* WORK ITEM *
Copy out the entries exactly, and wherever a picture appears, leave it out.
┌────────
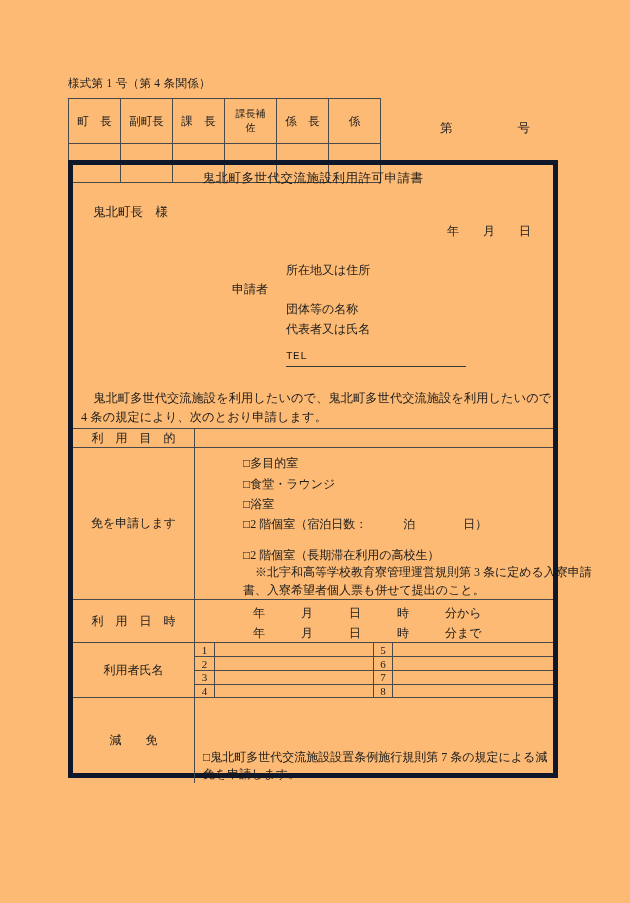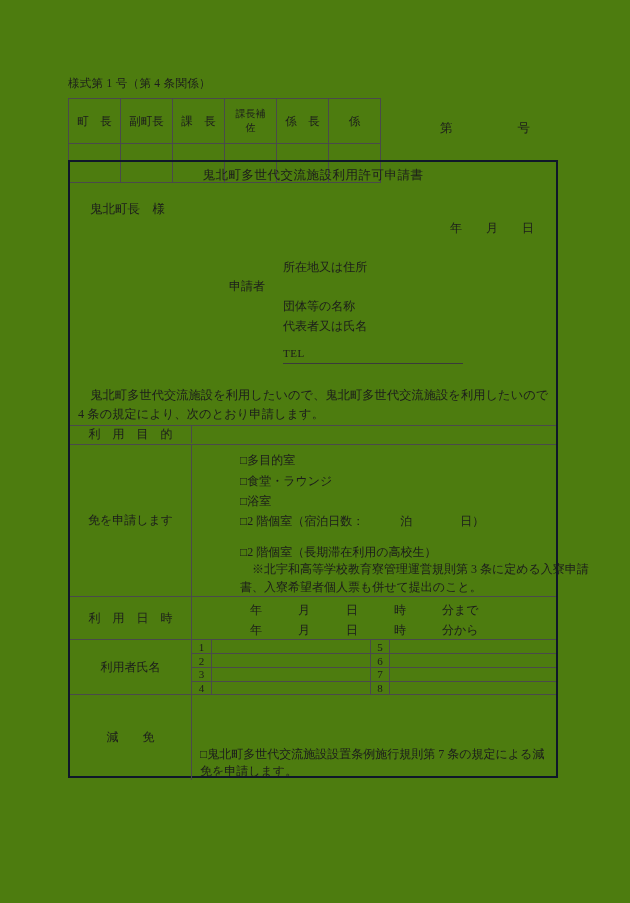"様式第 1 号（第 4 条関係）" .page { background: #4d7c0f -> #fdba74 }
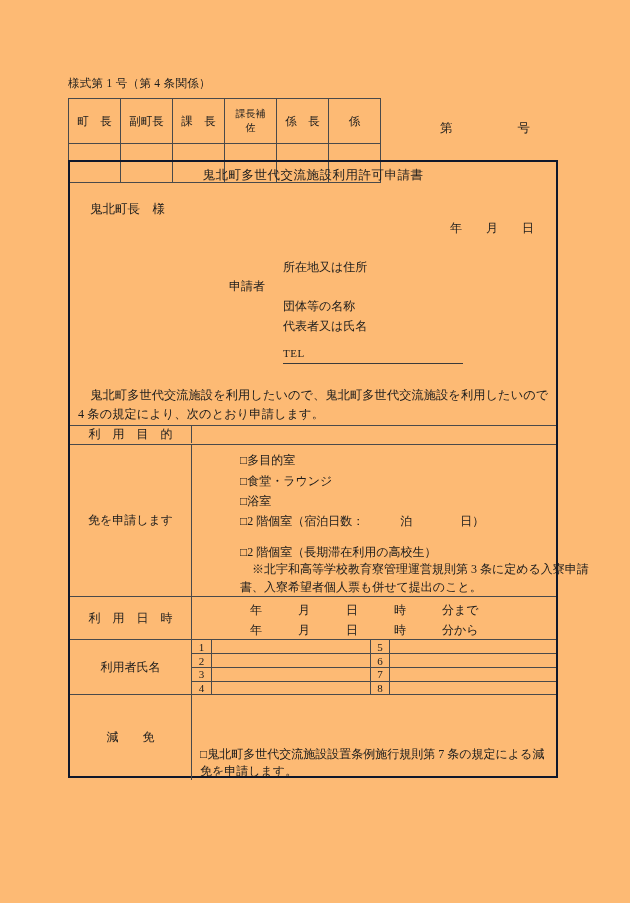"鬼北町多世代交流施設利用許可申請書" .main-box { border: 2px solid #0f172a -> 5px solid #0f172a }
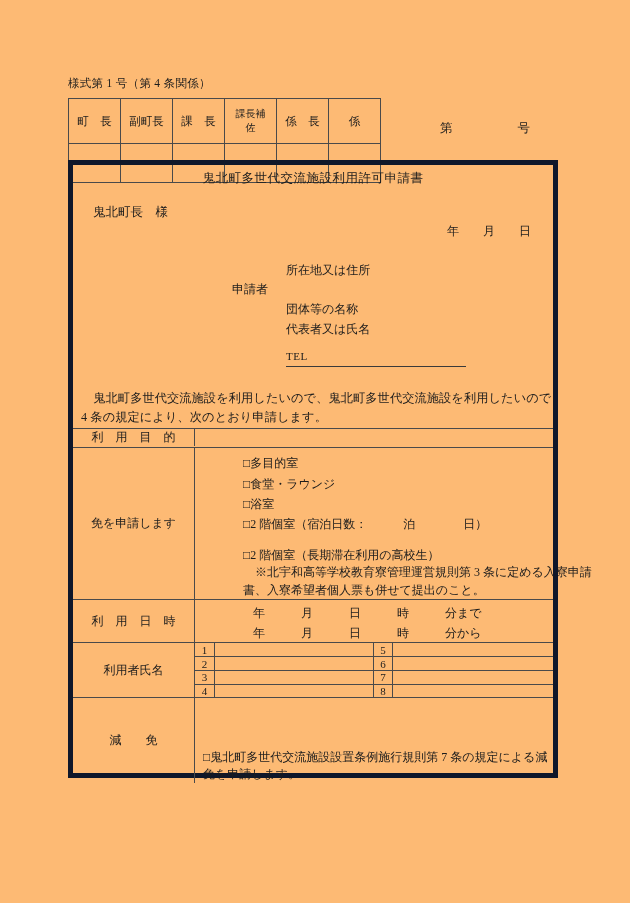"TEL" .tel-wrap { font-family: none -> Liberation Mono, monospace }
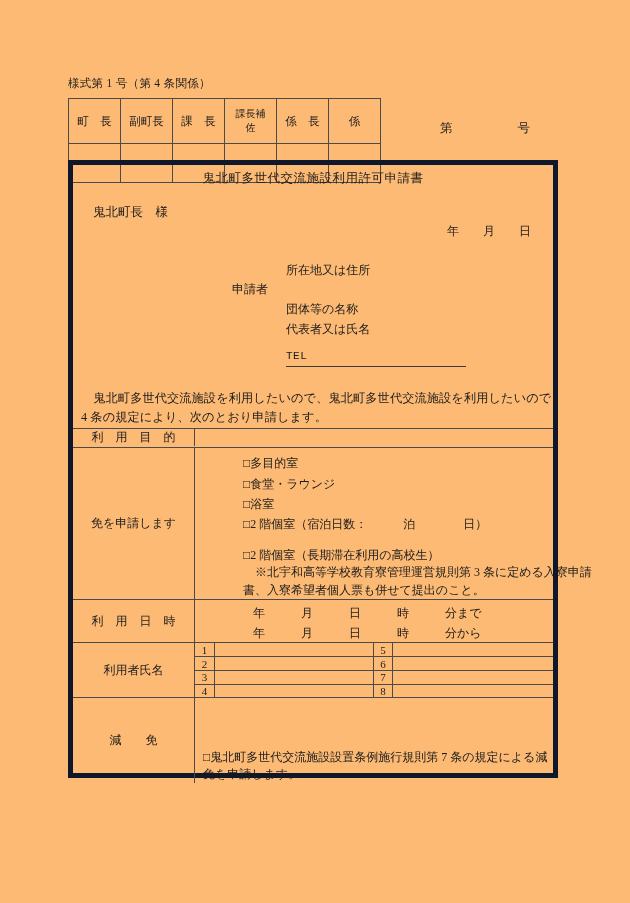"利 用 目 的" .r-purpose { flex-direction: column -> none }
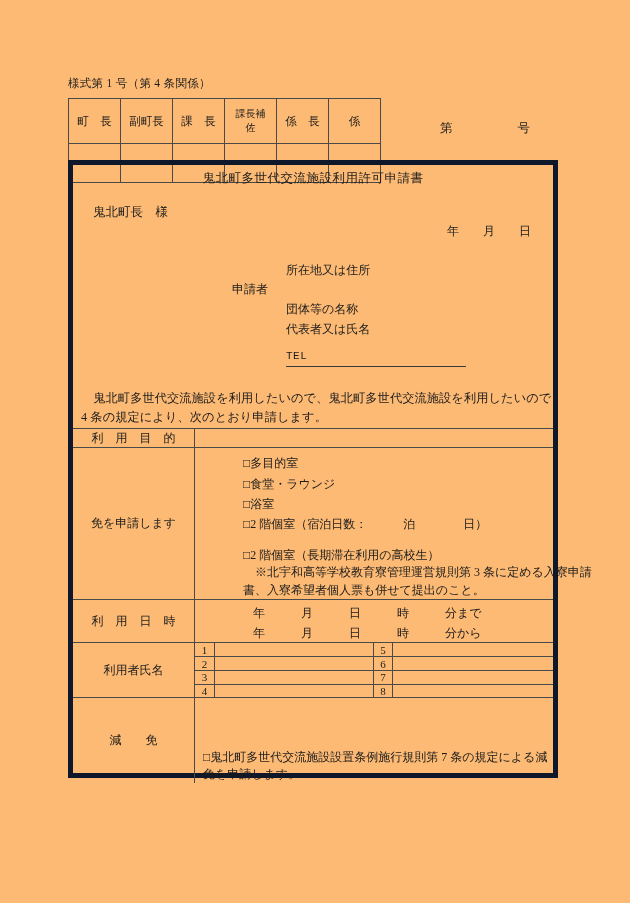"年 月 日 時 分まで" div { order: before "年 月 日 時 分から" -> after "年 月 日 時 分から" }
└────────
* FINISHED EXERCISE *
"様式第 1 号（第 4 条関係）" .page { background: #4d7c0f -> #fdba74 }
"鬼北町多世代交流施設利用許可申請書" .main-box { border: 2px solid #0f172a -> 5px solid #0f172a }
"TEL" .tel-wrap { font-family: none -> Liberation Mono, monospace }
"利 用 目 的" .r-purpose { flex-direction: column -> none }
"年 月 日 時 分まで" div { order: before "年 月 日 時 分から" -> after "年 月 日 時 分から" }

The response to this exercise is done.